● **Assignment**: Return every line of the records that includes the string "none".
** Opening Data block **
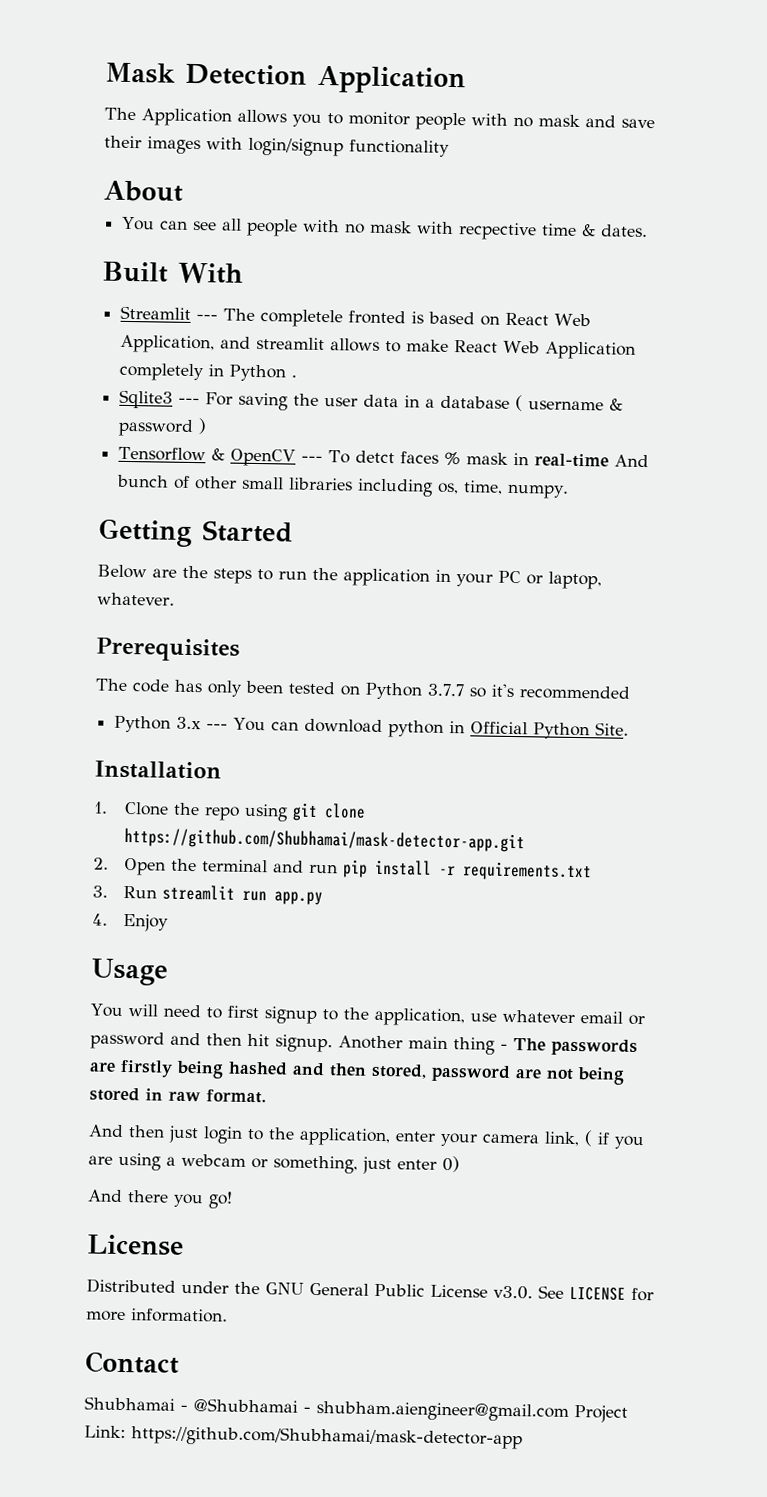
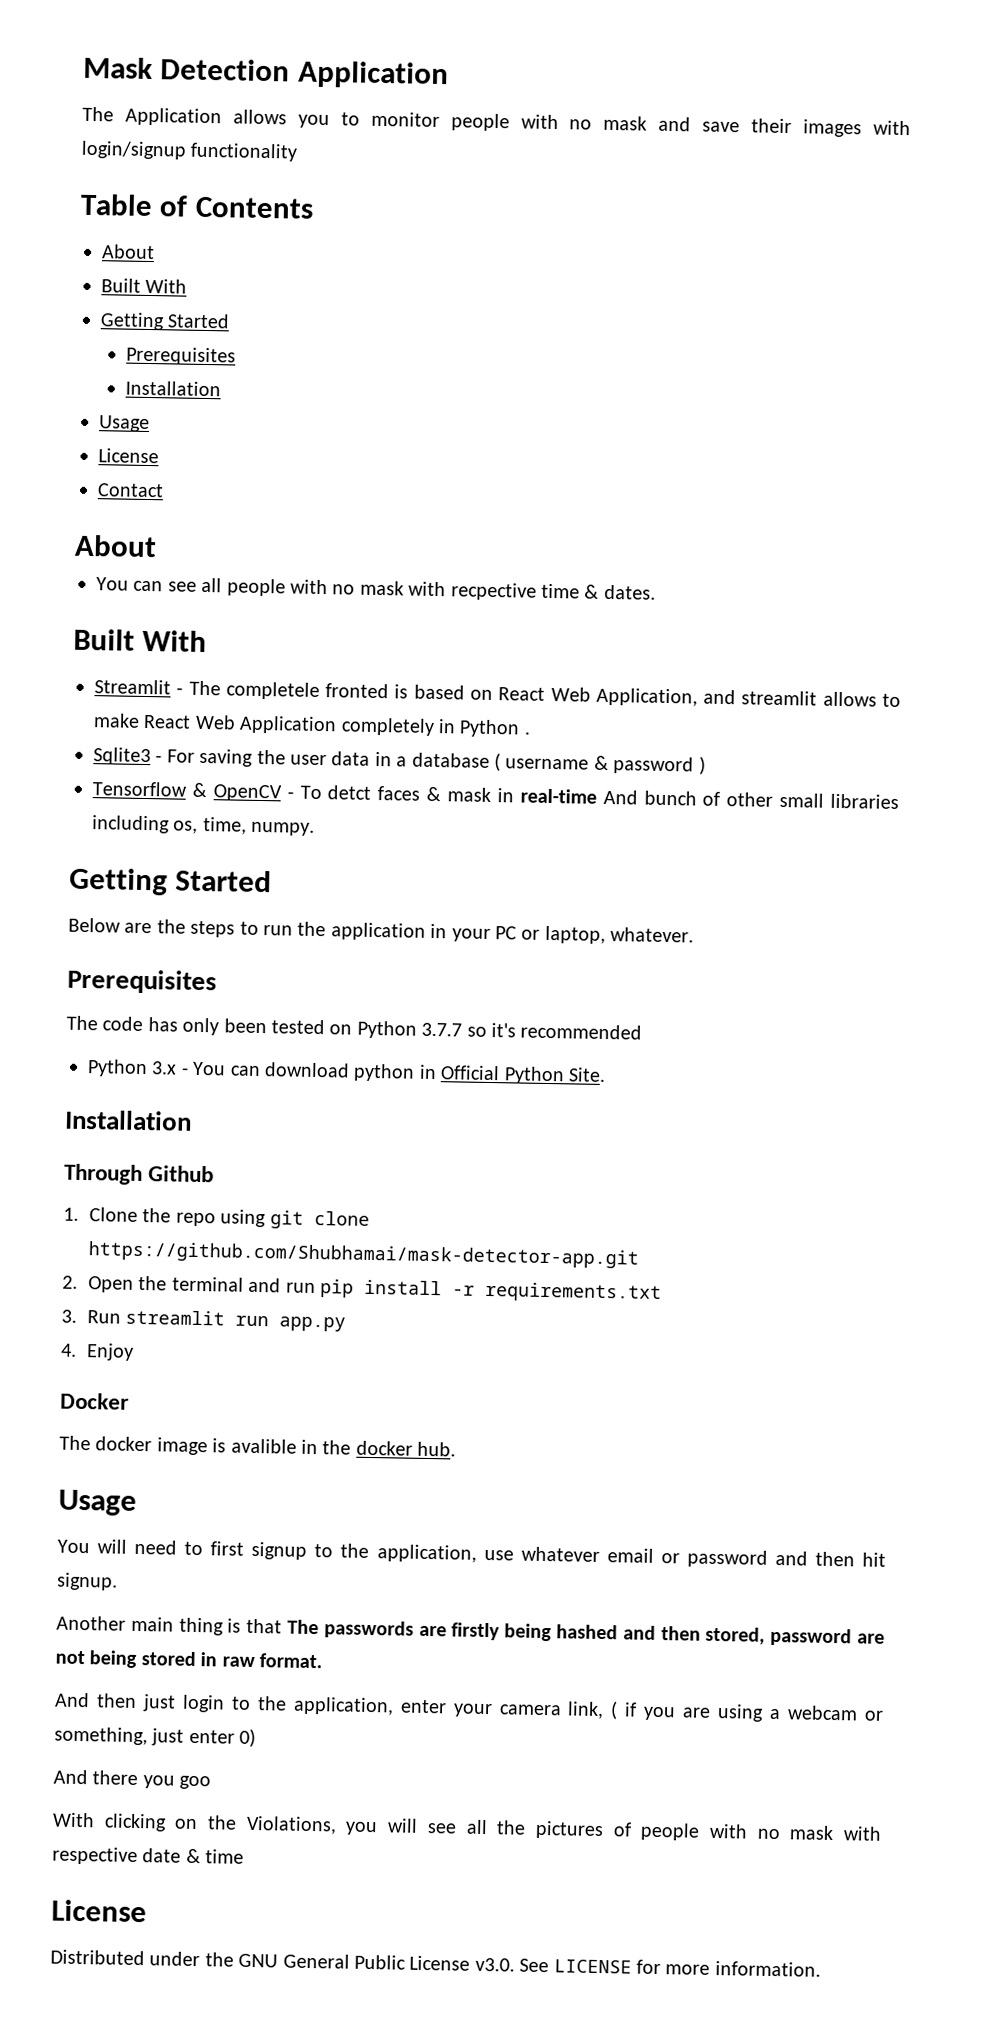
(450, 148) none -> [80,193,314,219] [102,244,155,260] [101,278,188,294] [100,312,231,331] [125,346,236,366] [124,380,221,397] [99,415,150,433] [98,448,159,464] [97,483,164,498] // Table of Contents // About // Built With // Getting Started // Prerequisites // Installation // Usage // License // Contact
[196,314,219,321] --- -> [176,687,184,695] -
[178,397,201,405] --- -> [155,755,163,763] -
[301,455,324,463] --- -> [286,791,294,799] -
[444,451,462,466] % -> [426,786,442,802] &
[206,723,229,730] --- -> [180,1067,189,1075] -
(222, 770) none -> [64,1163,215,1186] // Through Github
(169, 922) none -> [60,1392,129,1410] [59,1435,457,1457] // Docker // The docker image is avalible in the docker hub.
(333, 1043) none -> (118, 1581) //
[500,1043,508,1050] - -> [227,1618,283,1634] is that
[208,1191,233,1209] go! -> [179,1775,212,1790] [52,1812,882,1841] [52,1846,245,1866] goo // With clicking on the Violations, you will see all the pictures of people with no mask with respective date & time
[85,1351,179,1374] [84,1396,628,1423] [84,1425,523,1450] // Contact // Shubhamai - @Shubhamai - shubham.aiengineer@gmail.com Project Link: https://github.com/Shubhamai/mask-detector-app -> (821, 1969) none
** Closing Data block **
● **Answer to the exercise**:
(450, 148) none -> [80,193,314,219] [102,244,155,260] [101,278,188,294] [100,312,231,331] [125,346,236,366] [124,380,221,397] [99,415,150,433] [98,448,159,464] [97,483,164,498] // Table of Contents // About // Built With // Getting Started // Prerequisites // Installation // Usage // License // Contact
(222, 770) none -> [64,1163,215,1186] // Through Github
(169, 922) none -> [60,1392,129,1410] [59,1435,457,1457] // Docker // The docker image is avalible in the docker hub.
(333, 1043) none -> (118, 1581) //
[85,1351,179,1374] [84,1396,628,1423] [84,1425,523,1450] // Contact // Shubhamai - @Shubhamai - shubham.aiengineer@gmail.com Project Link: https://github.com/Shubhamai/mask-detector-app -> (821, 1969) none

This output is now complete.